The axis of family jihadis — Focus on the Family, the Family Research Council, the American Family Association — is feeling the heat; its positions get more extreme by the day. A Concerned Women for America mouthpiece called Mary Cheney’s pregnancy “unconscionable,” condemning her for having “injured her child” and “acted in a way that denies everything that the Bush administration has worked for.” (That last statement, thankfully, is true.) This overkill reeks of desperation. So does these zealots’ recent assault on the supposedly feminizing “medical” properties of soy baby formula (which deserves the “blame for today’s rise in homosexuality,” according to the chairman of Megashift Ministries), and penguins.

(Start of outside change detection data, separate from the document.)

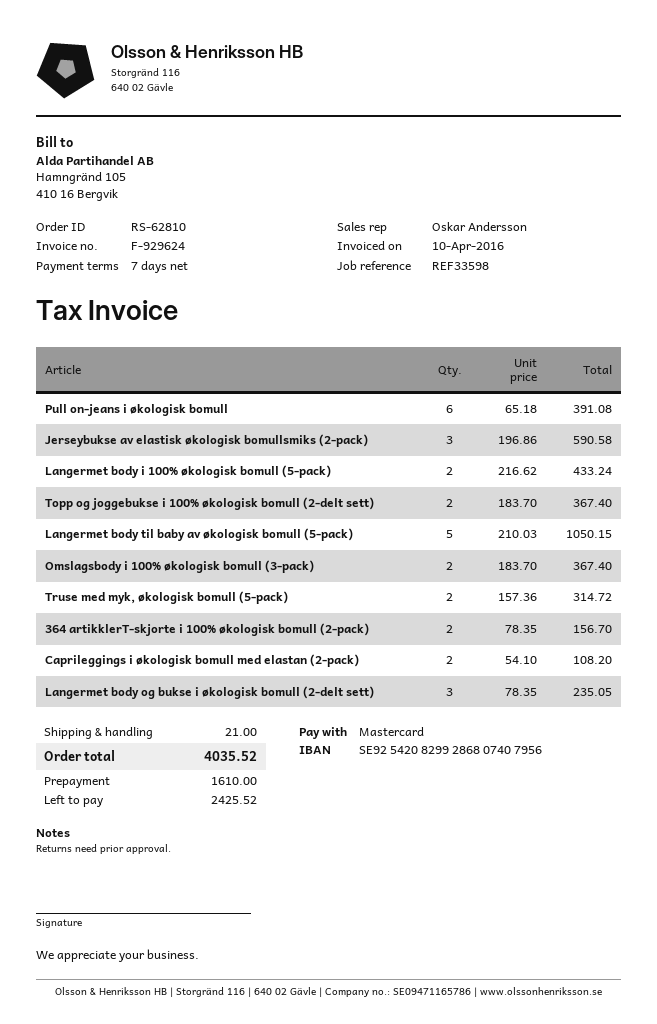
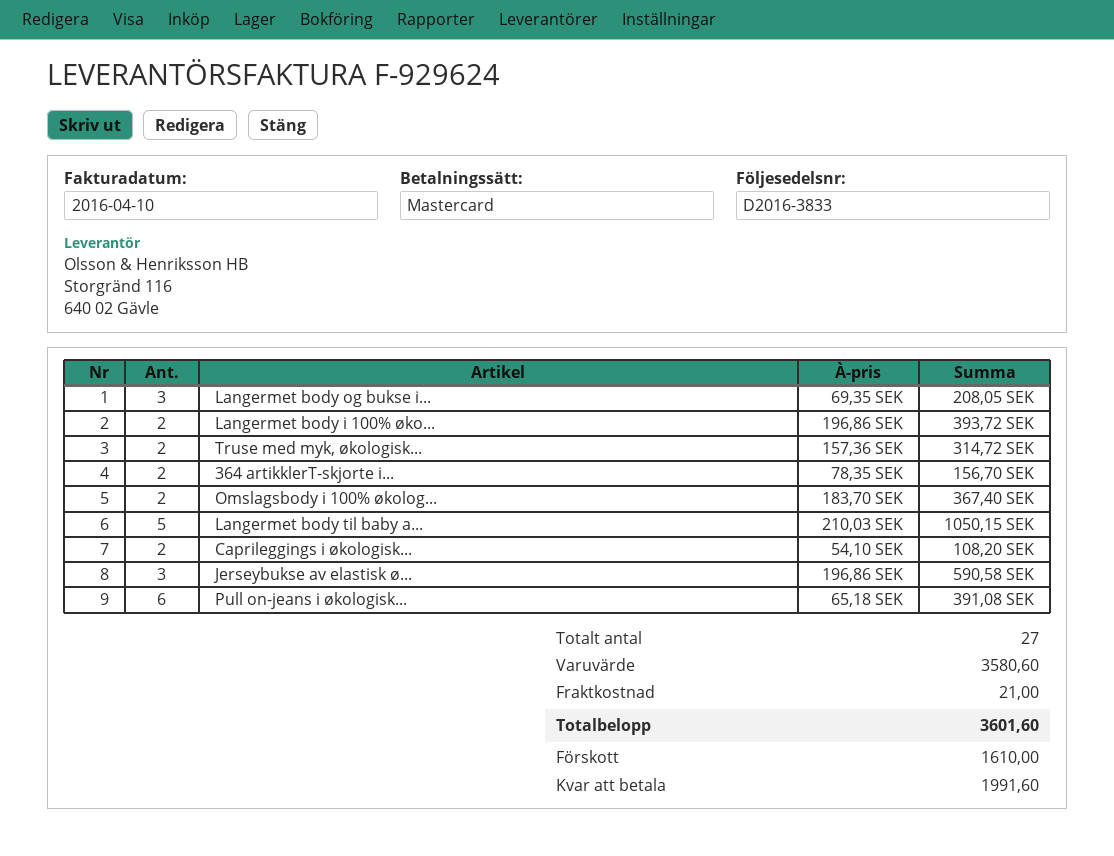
Langermet body i 100% økologisk bomull (5-pack): 2 x 216.62 = 433.24 -> 2 x 196.86 = 393.72
Topp og joggebukse i 100% økologisk bomull (2-delt sett): 2 x 183.70 = 367.40 -> none
Langermet body og bukse i økologisk bomull (2-delt sett): 3 x 78.35 = 235.05 -> 3 x 69.35 = 208.05
total: 4035.52 -> 3601.60
balance: 2425.52 -> 1991.60

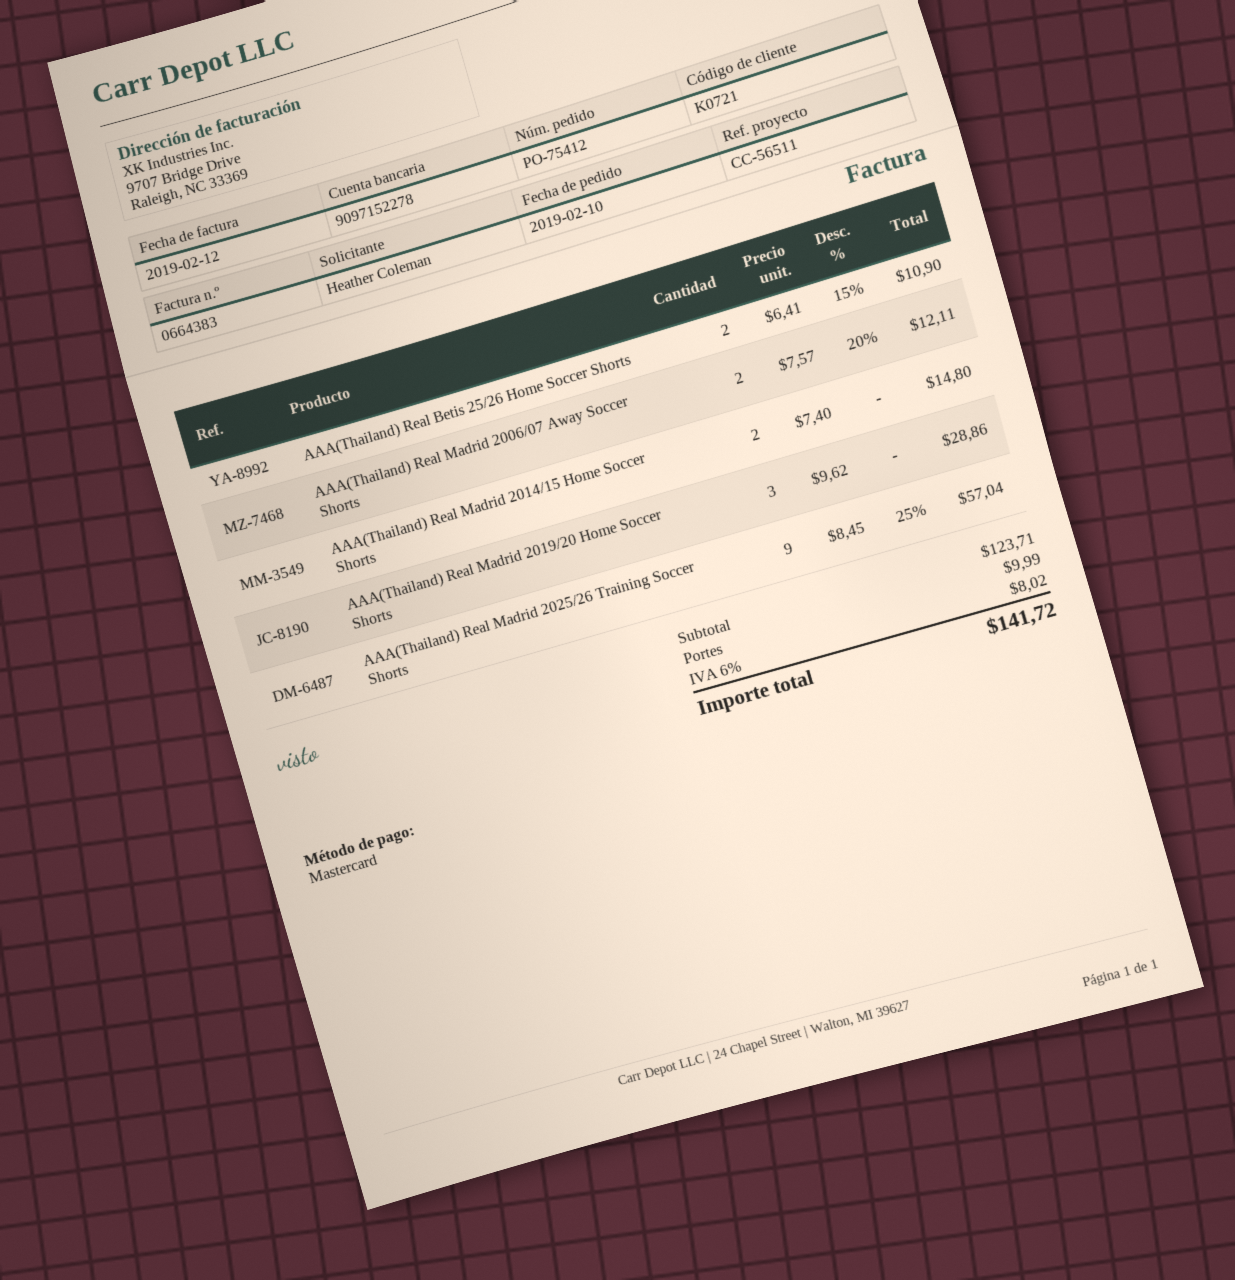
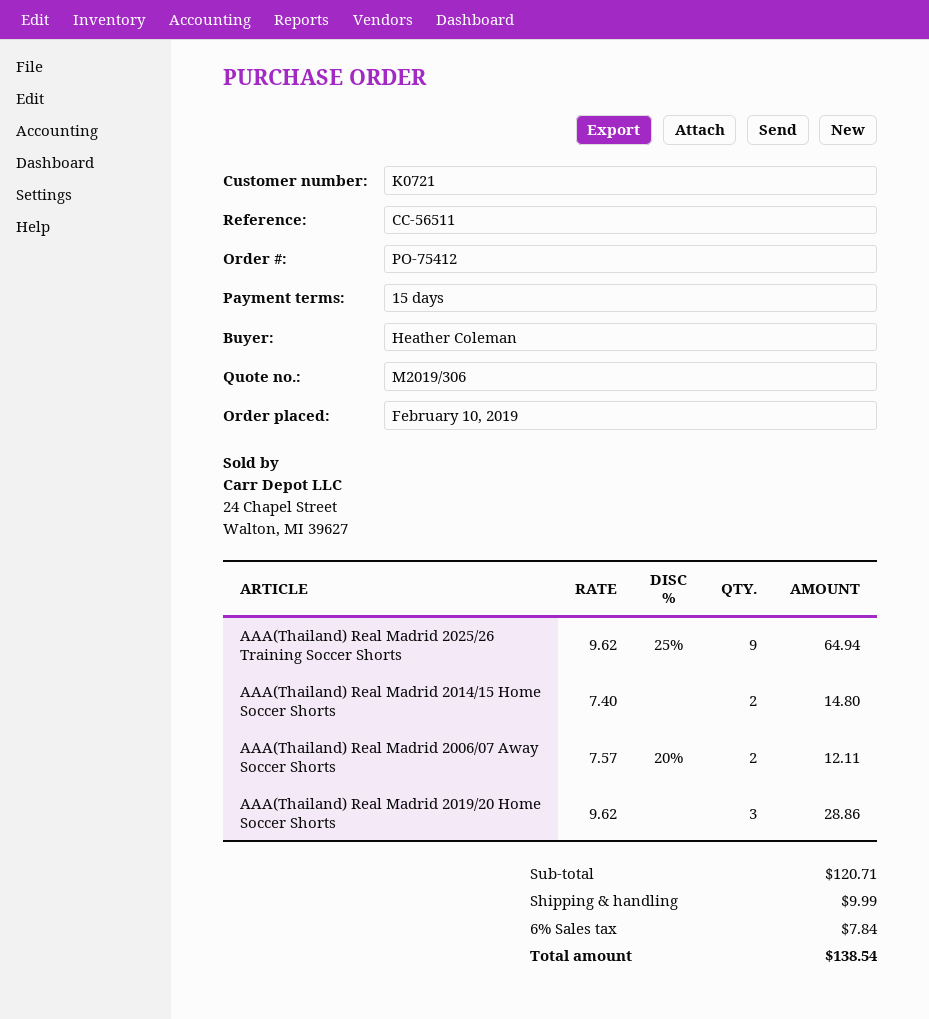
AAA(Thailand) Real Betis 25/26 Home Soccer Shorts: 2 x 6.41 - 15% = 10.90 -> none
AAA(Thailand) Real Madrid 2025/26 Training Soccer Shorts: 9 x 8.45 - 25% = 57.04 -> 9 x 9.62 - 25% = 64.94
subtotal: 123.71 -> 120.71
tax: 6% = 8.02 -> 6% = 7.84
total: 141.72 -> 138.54

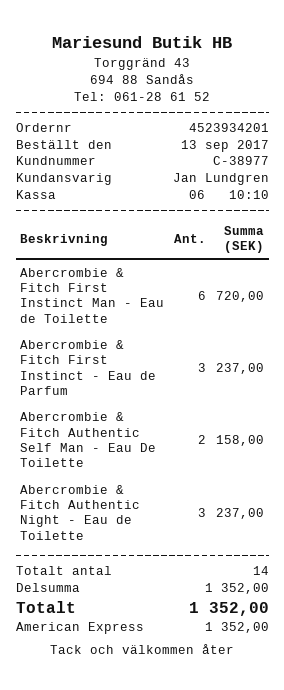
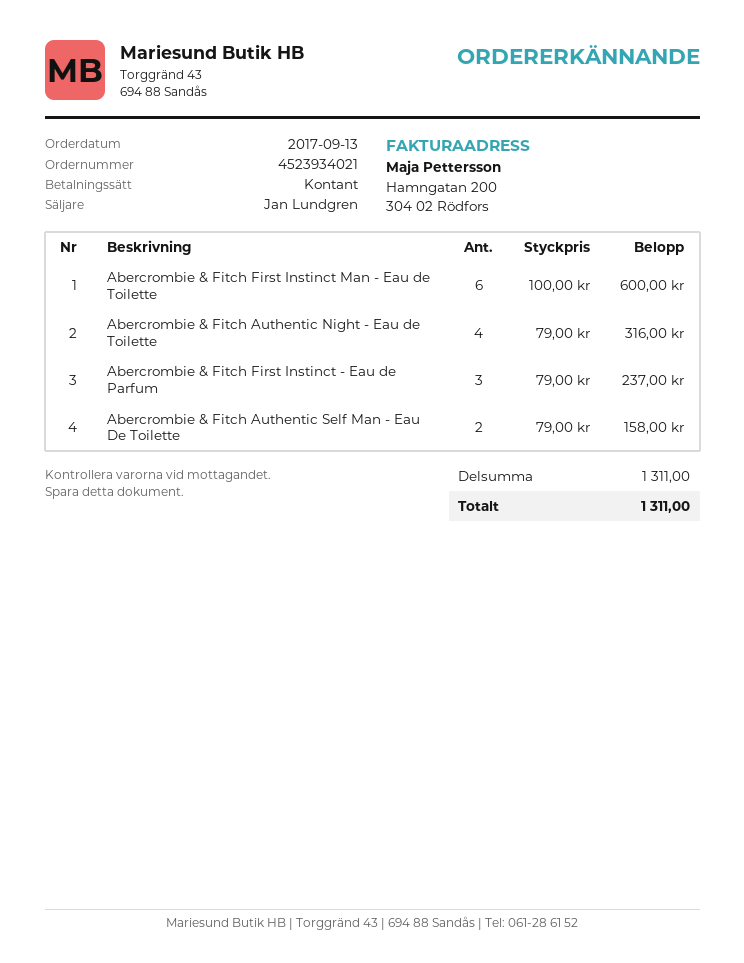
order number: 4523934201 -> 4523934021
payment method: American Express -> cash
Abercrombie & Fitch First Instinct Man - Eau de Toilette: 6 for 720.00 -> 6 for 600.00
Abercrombie & Fitch Authentic Night - Eau de Toilette: 3 for 237.00 -> 4 for 316.00
subtotal: 1352.00 -> 1311.00
total: 1352.00 -> 1311.00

Yes, penguins. These fine birds have now joined the Teletubbies and SpongeBob SquarePants in the pantheon of cuddly secret agents for “the gay agenda.” Schools are being forced to defend “And Tango Makes Three,” an acclaimed children’s picture book based on the true story of two Central Park Zoo male penguins who adopted a chick from a fertilized egg. The hit penguin movie “Happy Feet” has been outed for an “anti-religious bias” and its “endorsement of gay identity” by Michael Medved, the commentator who sets the tone for the religious right’s strictly enforced code of cultural political correctness.
Such censoriousness is increasingly the stuff of comedy. So are politicians of all stripes who advertise their faith. A liberal like Howard Dean is no more credible talking about the Bible (during the 2004 campaign he said his favorite book in the New Testament was Job) than twice-married candidates like Mr. McCain are persuasive at pledging allegiance to “the sanctity of marriage.”
For all the skeptical theories about the Obama boomlet — or real boom, we don’t know yet — no one doubts that his language about faith is his own, not a crib sheet provided by a conservative evangelical preacher or a liberal political consultant on “values.” That’s why a Democrat from Chicago whose voting record is to the left of Hillary Clinton’s received the same standing ovation from the thousands at Rick Warren’s Saddleback Church that he did from his own party’s throngs in New Hampshire. After a quarter-century of watching politicians from both parties exploit religion for partisan and often mean-spirited political gain, voters on all sides of this country’s culture wars are finally in the market for something new.